There is no better way to start a Friday and end the week than by dreaming about travel destinations, this week it’s Liguria, the coast of the Italian Riviera, an area which is by far considered the most glamorous and most picturesque in all of Europe.
Starting from the French border, this trail of quaint towns and fishing villages, high cliffs and sheltered beaches is remarkable in every way, and largely undiscovered by the run of the mill Italy tourist crowd. Liguria is known among sailors, which makes it an essential stop if you’re looking forward to a summer of sailing. It’s now only the perfect ports that are the attraction, but also what lies beyond them.
Home of Christopher Columbus, Liguria is also home to some of Italy’s richest cuisine (pesto made its first appearance here), maritime traditions, elegant mansions, lush vegetation and countless historical treasures. Liguria is easiest accessible by boat or by plane, there are cheap flights to Genoa, the only city with an international airport. From there you can hire a car to explore the coast at your own pace, stopping along the way.
What to see in Liguria? Sanremo, Portofino, Genoa and Cinque Terre.
Nearest to the border with France, Sanremo is a popular destination for those also travelling to the French Côte d’Azur. What is striking in Sanremo is its flowers. The town is one of the biggest flower exporters in Europe. Catch Sanremo’s Music Festival or try your luck at Casino di Sanremo, built in 1905.
The founded of the prestigious Nobel prize, Alfred Nobel, bought a villa here in Sanremo in 1891 and it was also the place where he passed away. Today is is a dynamic museum housing displays on the most important discoveries of the 19th century.

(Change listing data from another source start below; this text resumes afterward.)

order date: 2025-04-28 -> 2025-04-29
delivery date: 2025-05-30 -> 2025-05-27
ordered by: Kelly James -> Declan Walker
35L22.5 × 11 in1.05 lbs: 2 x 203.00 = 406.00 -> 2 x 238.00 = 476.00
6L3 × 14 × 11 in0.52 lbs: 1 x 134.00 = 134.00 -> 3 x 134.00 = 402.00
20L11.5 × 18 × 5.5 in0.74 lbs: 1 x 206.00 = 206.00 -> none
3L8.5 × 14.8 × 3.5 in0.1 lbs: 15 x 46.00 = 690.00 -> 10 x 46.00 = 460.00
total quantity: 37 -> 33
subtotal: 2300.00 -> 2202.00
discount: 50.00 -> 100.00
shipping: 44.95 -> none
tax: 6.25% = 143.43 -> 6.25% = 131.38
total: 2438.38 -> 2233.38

This small town hides itself in the rocks. It is secluded and is easiest accessible by boat, making it perfect for sailors. It is a city of inspiration, for writers at least. Virginia Woolf, Friedrich Nietzsche, Truman Capote and Guy Maupassant all sought refuge in Portofino’s enthralling atmosphere while writing novels and novellas.
The town itself is a lot of glitz and glamour and if you want to get away for for an afternoon, sign up for an off-shore dive. Some of the Mediterranean Sea’s most colourful fish can be found here, among many dolphins and whales.

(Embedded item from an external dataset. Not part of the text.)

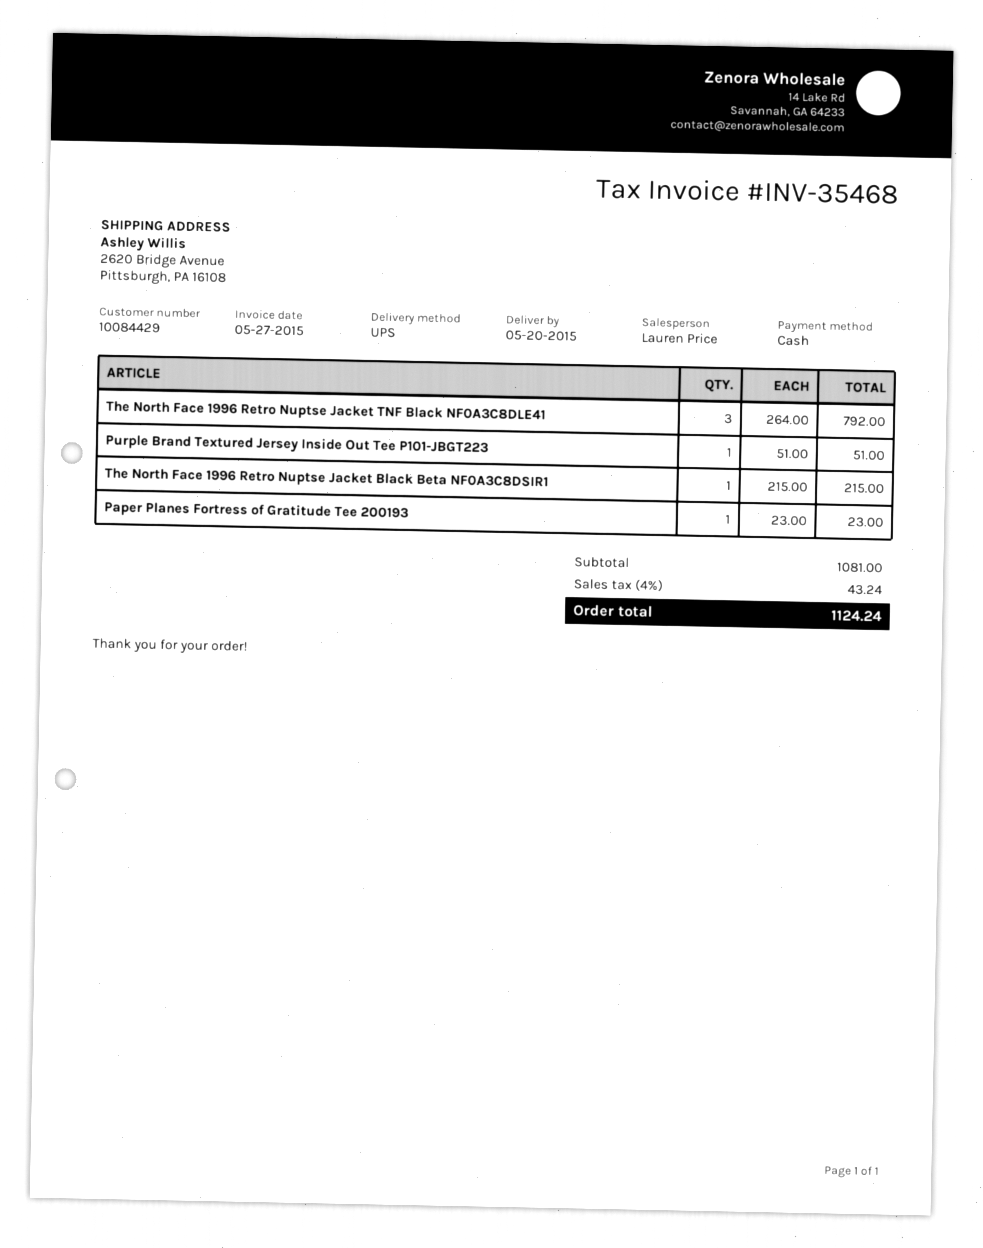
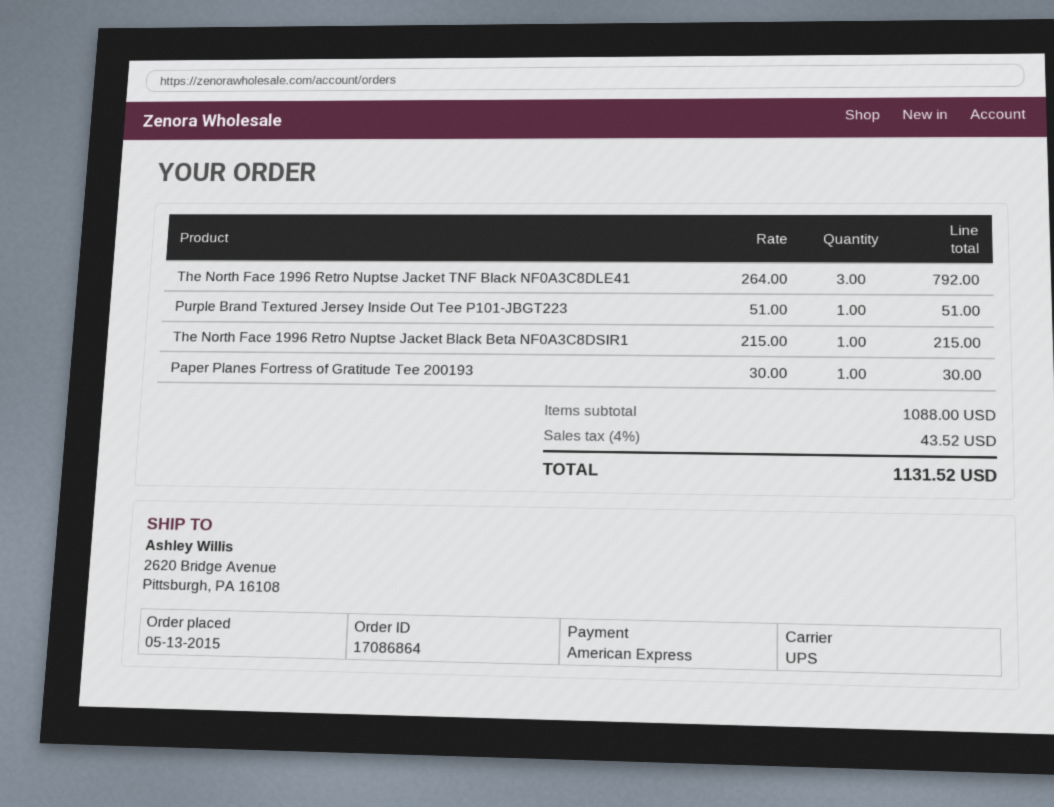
payment method: cash -> American Express
Paper Planes Fortress of Gratitude Tee 200193: 1 x 23.00 = 23.00 -> 1 x 30.00 = 30.00
subtotal: 1081.00 -> 1088.00
tax: 4% = 43.24 -> 4% = 43.52
total: 1124.24 -> 1131.52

One of the most pristine parts of the Italian Riviera, Cinque Terre is part of the Cinque Terre National Park which is also recognized as a UNESCO World Heritage Sight. You won’t find many kitsch souvenir shops here, only pure Italian culture. Hike along the Path of Love, a string of 5 villages which are attached by a winding walkway, leave a love lock between Riomaggiore and Manarola as a sign of your unfaltering devotion to your sweetheart.
Some consider it more gritty than glamorous, at least compared to other towns along the coast, but it is nonetheless essential to any trip along the Italian Riviera. The most industrial port in the area, this was Christopher Columbus‘ stomping ground and is today bustling with young entrepreneurs and well, sailors. Start at Piazza delle Erbe, the best place to find great pizza or a cone of gelato.
Walk along the wharfs and Genoa’s historical harbour, Porto Antico, wander through the Galata Museo del Mare, a quaint maritime museum and then lose yourself in the old part of the city, one that dates back to the Middle Ages. Don’t miss the San Lorenzo Cathedral and the Church of San Matteo. Via Garibaldi is a protected area and is lined with ancient mansions, many of which have now been converted to museums.
Lazing on the deck of a sail boat moored off the shore, wandering through romantic streets, sipping a glass of wine on a restaurant terrace, soaking in the sun’s rays… this is something every traveller could get used to. Have you had the chance to explore the Italian Riviera? What were your favourite places to stop? Have you seen any place more beautiful than this?!